Required action: Starting at the line with "(755, 163) none", retype each line exactly up to and including the final line of the records below.

----------------------------------------

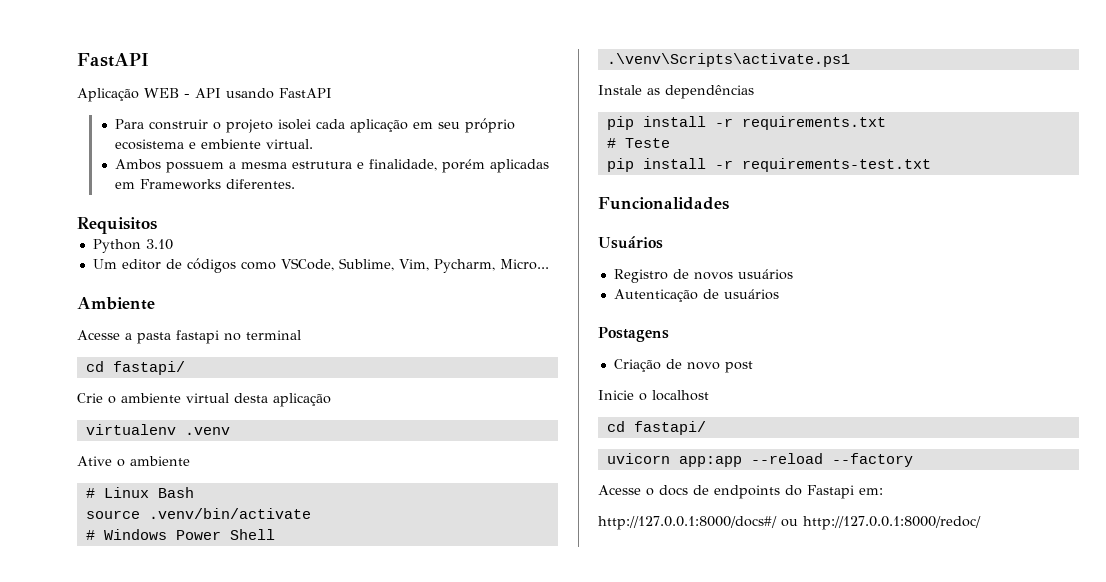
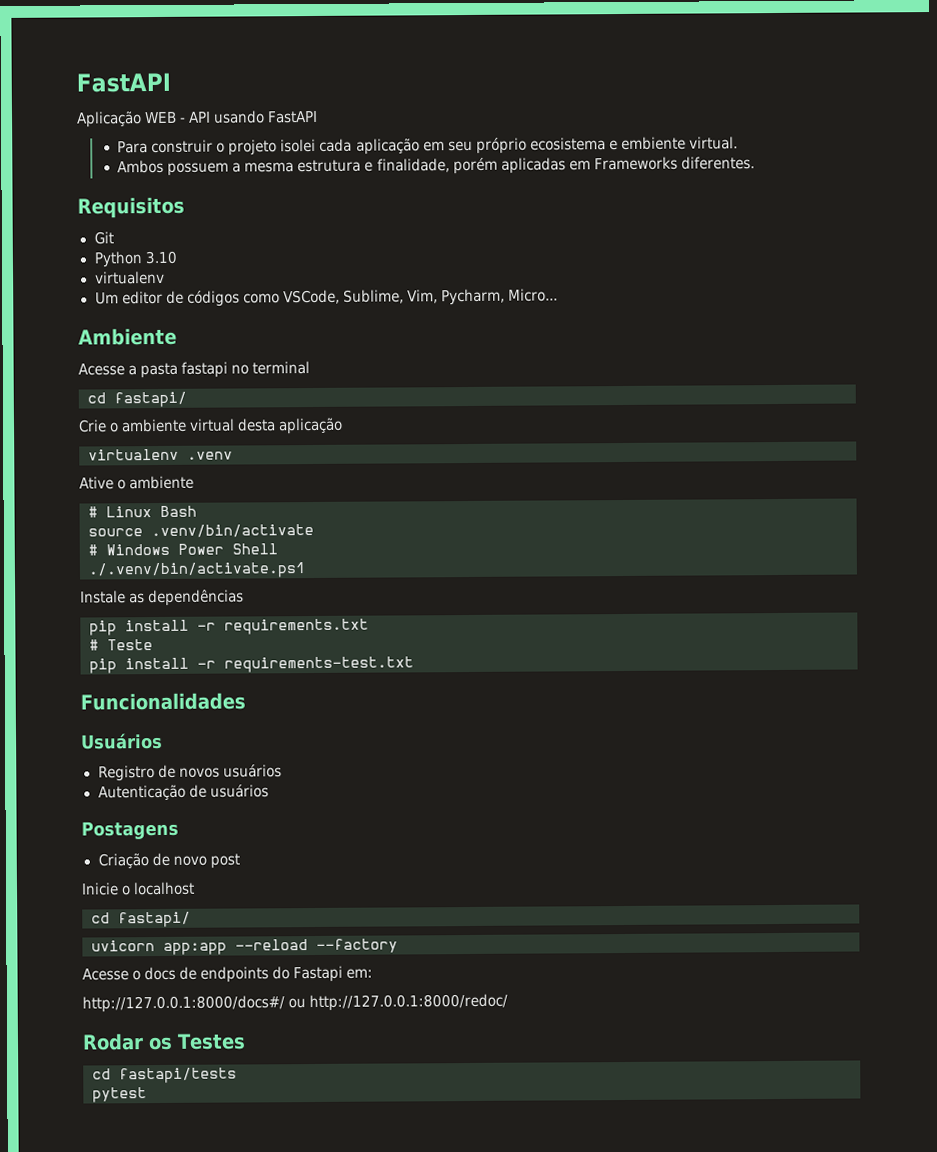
(157, 225) none -> [93,231,114,245] // Git
(173, 244) none -> [94,270,165,285] // virtualenv
[606,53,850,67] .\venv\Scripts\activate.ps1 -> [88,562,306,579] ./.venv/bin/activate.ps1
(981, 523) none -> [82,1033,246,1051] [92,1067,237,1084] [92,1087,147,1103] // Rodar os Testes // cd fastapi/tests // pytest

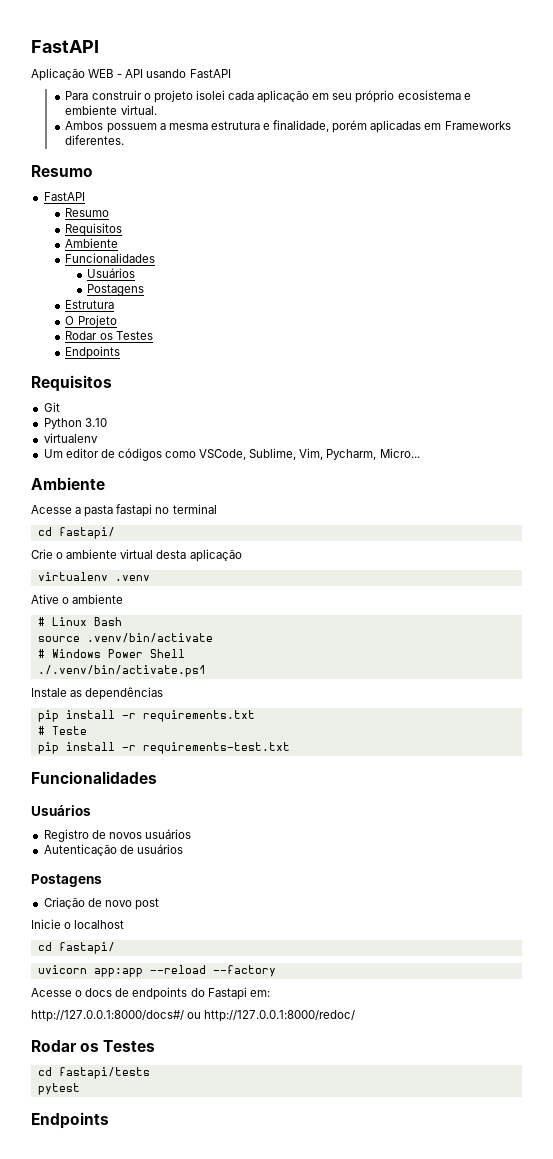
(755, 163) none -> [31,165,93,177] [43,192,85,201] [65,208,110,217] [65,223,123,236] [65,238,119,248] [65,253,156,263] [87,268,136,278] [87,284,145,296] [65,300,115,309] [65,315,117,327] [65,331,153,340] [65,346,121,359] // Resumo // FastAPI // Resumo // Requisitos // Ambiente // Funcionalidades // Usuários // Postagens // Estrutura // O Projeto // Rodar os Testes // Endpoints
(147, 1095) none -> [31,1112,109,1129] // Endpoints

----------------------------------------

Reply:
(755, 163) none -> [31,165,93,177] [43,192,85,201] [65,208,110,217] [65,223,123,236] [65,238,119,248] [65,253,156,263] [87,268,136,278] [87,284,145,296] [65,300,115,309] [65,315,117,327] [65,331,153,340] [65,346,121,359] // Resumo // FastAPI // Resumo // Requisitos // Ambiente // Funcionalidades // Usuários // Postagens // Estrutura // O Projeto // Rodar os Testes // Endpoints
(147, 1095) none -> [31,1112,109,1129] // Endpoints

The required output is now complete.